"I'm all for being on offense. But I think in retrospect we called the wrong play. But simply because you called the wrong play doesn't mean you walk off the field."
Let's think about that, shall we? It sounds very magnanimous and lofty, until you realize that the reason it sounds that way is because it's something someone else would normally say to the person who made the wrong call. The person who made the wrong call might be consumed by shame, tempted to give it all up, and some wise mentor rallies him to fight again by saying: just because you called the wrong play doesn't mean you walk off the field.
But it's not at all the sort of thing you normally get to say to yourself after you made a horrible mistake, any more than you get to tell your victims to get over it, or lecture them on the value of forgiveness.

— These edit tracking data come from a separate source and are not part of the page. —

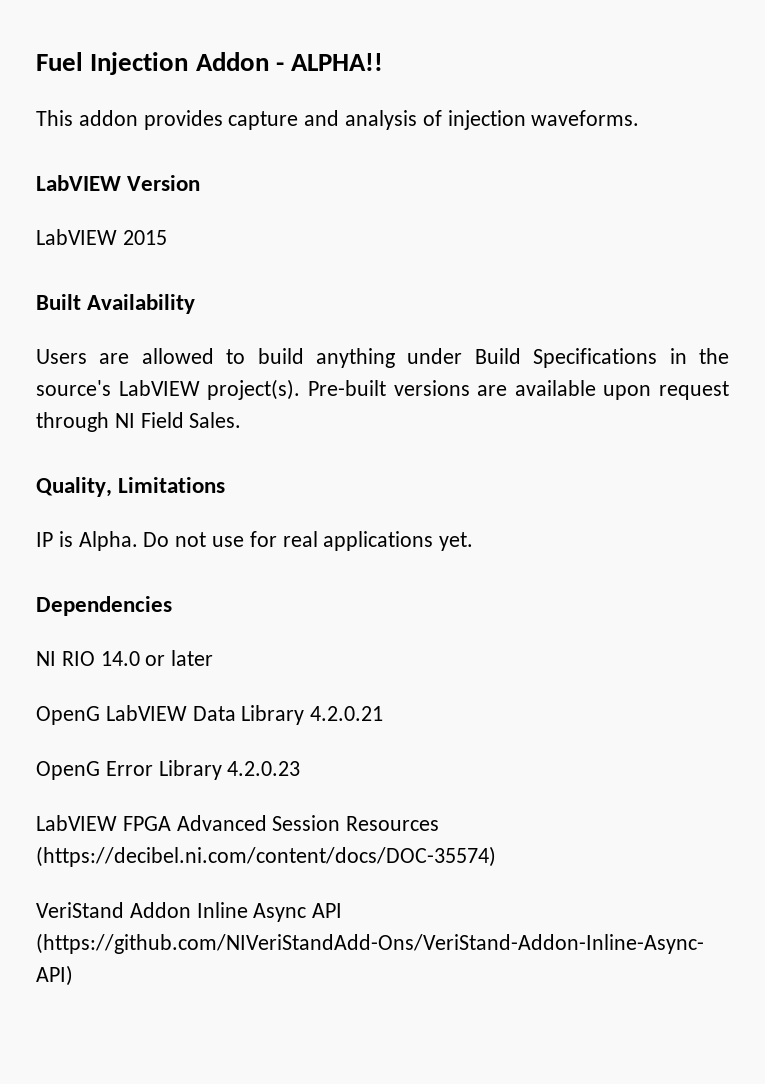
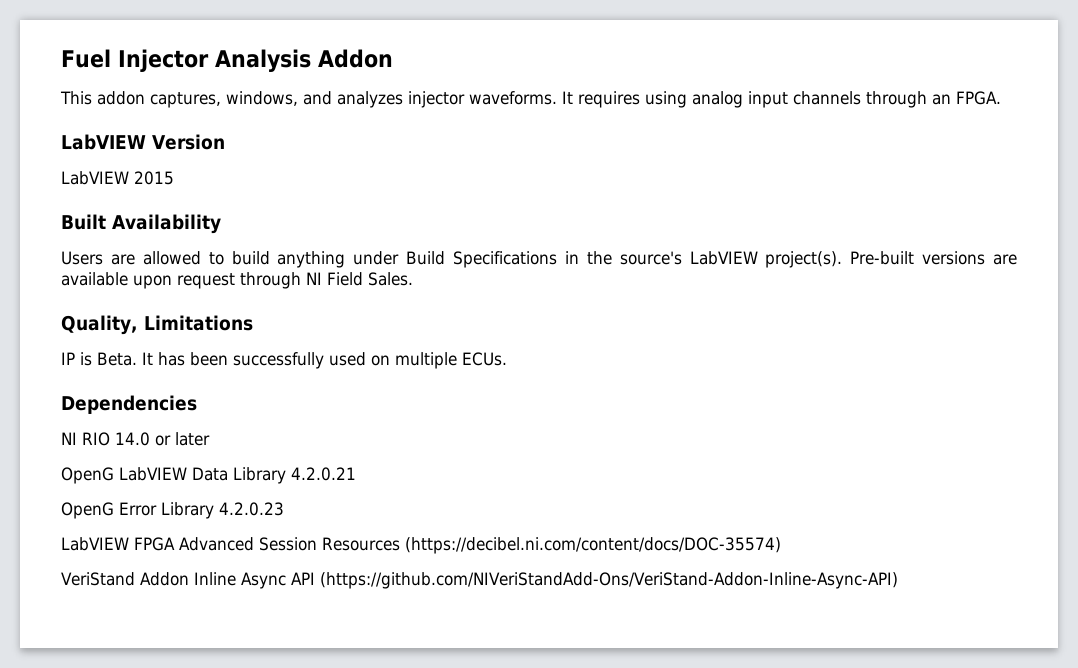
[90,52,384,75] Injection Addon - ALPHA!! -> [117,49,393,72] Injector Analysis Addon
[143,110,640,130] provides capture and analysis of injection waveforms. -> [150,91,1001,108] captures, windows, and analyzes injector waveforms. It requires using analog input channels through an FPGA.
[78,531,474,551] Alpha. Do not use for real applications yet. -> [97,352,507,369] Beta. It has been successfully used on multiple ECUs.

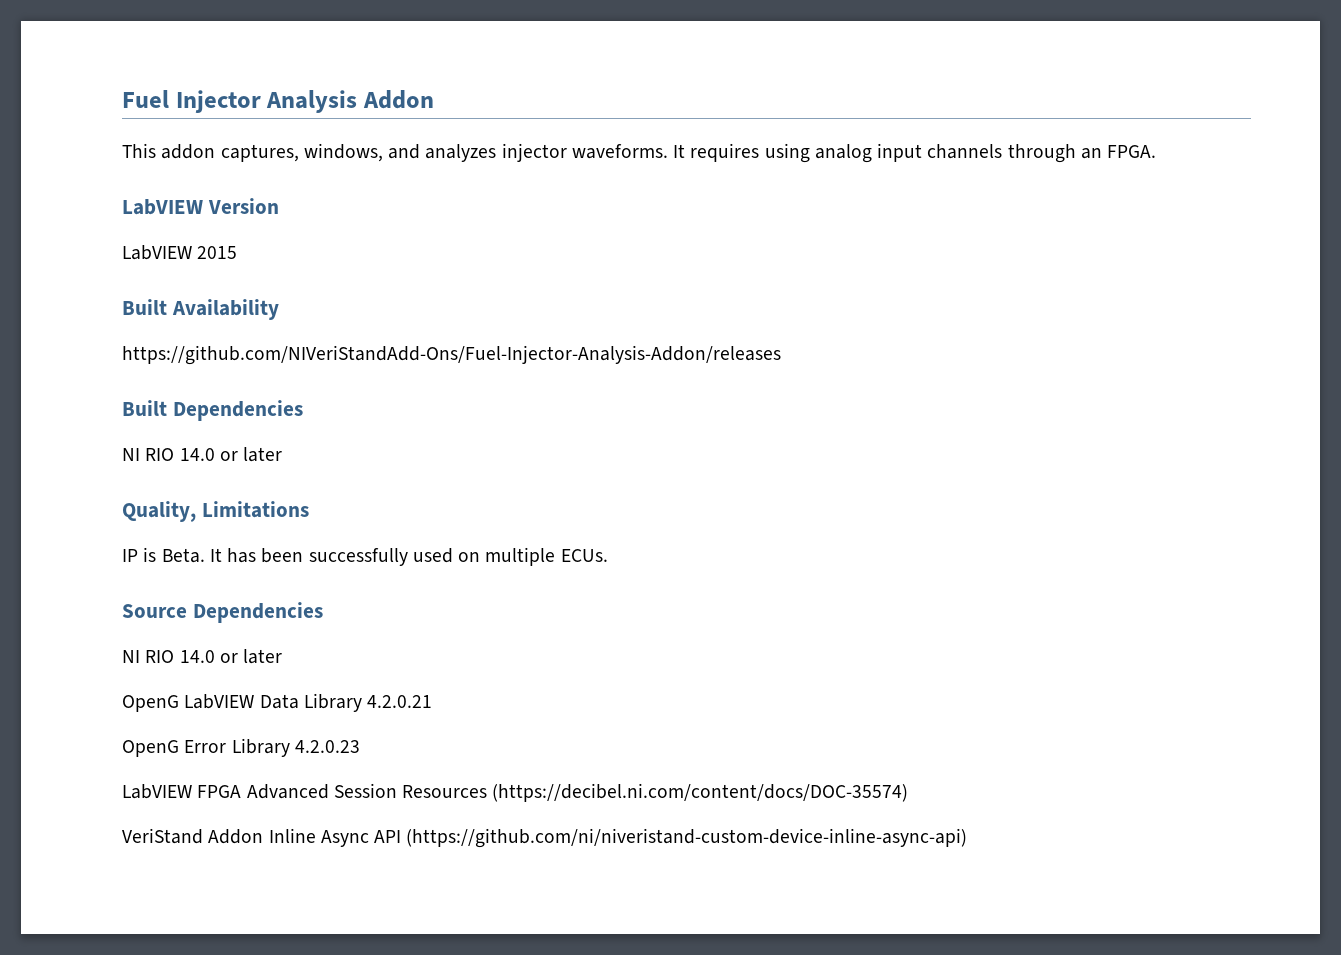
[61,251,1017,268] [61,272,413,289] Users are allowed to build anything under Build Specifications in the source's LabVIEW project(s). Pre-built versions are available upon request through NI Field Sales. -> [122,345,781,365] [122,400,303,421] [122,447,283,462] https://github.com/NIVeriStandAdd-Ons/Fuel-Injector-Analysis-Addon/releases // Built Dependencies // NI RIO 14.0 or later
(507, 359) none -> [122,604,187,618] Source
[319,572,898,589] (https://github.com/NIVeriStandAdd-Ons/VeriStand-Addon-Inline-Async-API) -> [406,828,968,848] (https://github.com/ni/niveristand-custom-device-inline-async-api)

Other people can say that to them, and they may be right; but if you are the person who has wronged them you do not. Same here.
Moreover, consider the mistake Jonah Goldberg made. He helpfully identifies it for us in the same Corner comment:
"But, of the many arguments in favor of toppling Saddam in 2001-2002 one of the most important — in my mind and, I believe, in the mind of many others — was that toppling the Iraq domino and standing-up a stable, democratically inclined government was supposed to be comparatively easy." (Goldberg's italics.)

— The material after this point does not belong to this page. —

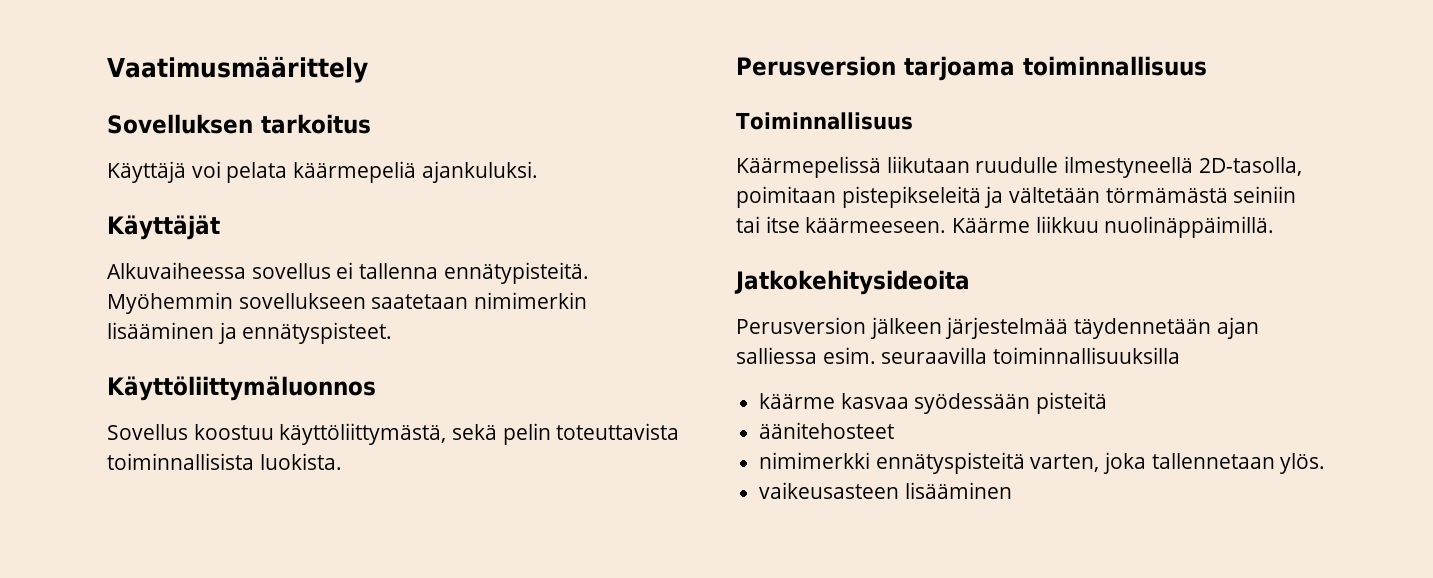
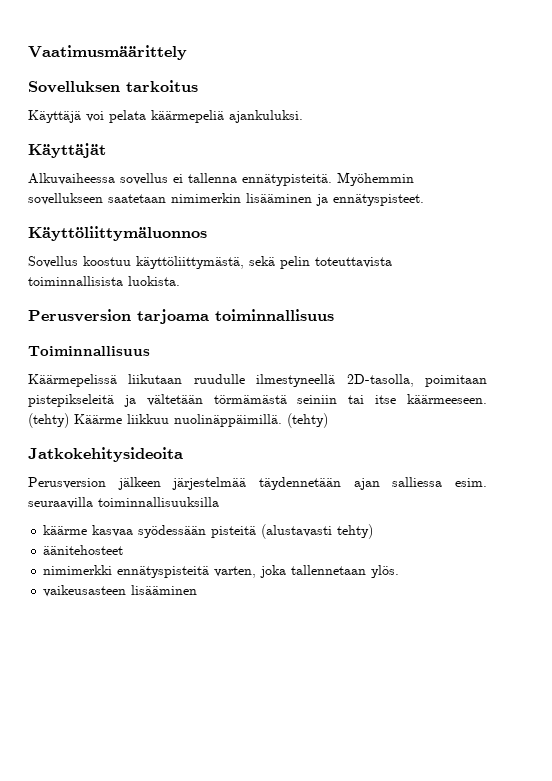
(947, 225) none -> [28,413,69,428] (tehty)
(1275, 227) none -> [287,413,328,428] (tehty)
(1108, 403) none -> [261,524,374,539] (alustavasti tehty)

That's not a little mistake. It's an enormous one. Jonah Goldberg is paid to write about issues like Iraq; he does not get cut the same slack that I'd give someone who tried to figure out whether to support the war while working full time as an accountant or a janitor. This is Jonah Goldberg's job. And this mistake is on a par with a doctor saying, after a disastrous surgery: "oh, you mean that's the liver?"
If that doctor went on to say: "Simply because you called the wrong play doesn't mean you walk off the field", we'd laugh at him. For a doctor not to know which of those little doohickeys is the liver is not just a "wrong call"; it's a reason to take away his license. For someone who writes about foreign policy to a large audience to think that it would be easy to create a democracy in Iraq is exactly the same.
Of course, we knew that Jonah Goldberg wasn't serious about foreign policy (or, as far as I can tell, about much of anything.) Who can forget this pearl of wisdom, for instance:
"Well, I've long been an admirer of, if not a full-fledged subscriber to, what I call the "Ledeen Doctrine." I'm not sure my friend Michael Ledeen will thank me for ascribing authorship to him and he may have only been semi-serious when he crafted it, but here is the bedrock tenet of the Ledeen Doctrine in more or less his own words: "Every ten years or so, the United States needs to pick up some small crappy little country and throw it against the wall, just to show the world we mean business." (...)
For now let's fall back on the Ledeen Doctrine. The United States needs to go to war with Iraq because it needs to go to war with someone in the region and Iraq makes the most sense."
Only someone who had no idea at all of what war is like -- that it often means the deaths of large numbers of people, children left without parents, societies smashed to bits, and an enormous amount of hatred unleashed on the world; and moreover that both wars and their consequences wars are inherently unpredictable -- could possibly write that. And while I might cut my FedEx delivery guy some slack if he didn't know that, I cut people who make their living writing about and advocating war no slack at all.
If a surgeon killed someone because he didn't know which of those squishy bits was the liver, and if for some reason he wasn't thrown out of the profession, he should stop practicing of his own accord. And if someone who advocated a war that killed hundreds of thousands of people, did incalculable damage to the interests and the moral standing of his own country, and resulted in bands of killers wandering around using power drills to torture people did it because he thought that creating a democracy in a brutalized and fractured country would be easy, the honorable thing would be to resign and take up some profession in which one's sheer lack of judgment would be unlikely to harm anyone ever again. Organic farming, say, or playing Mickey Mouse at Disney World.
He certainly wouldn't say something inane like: "simply because you called the wrong play doesn't mean you walk off the field." Because the truth is: it depends on just how wrong that call was.
But then, an honorable person would have thought a lot longer and a lot harder before advocating war in the first place.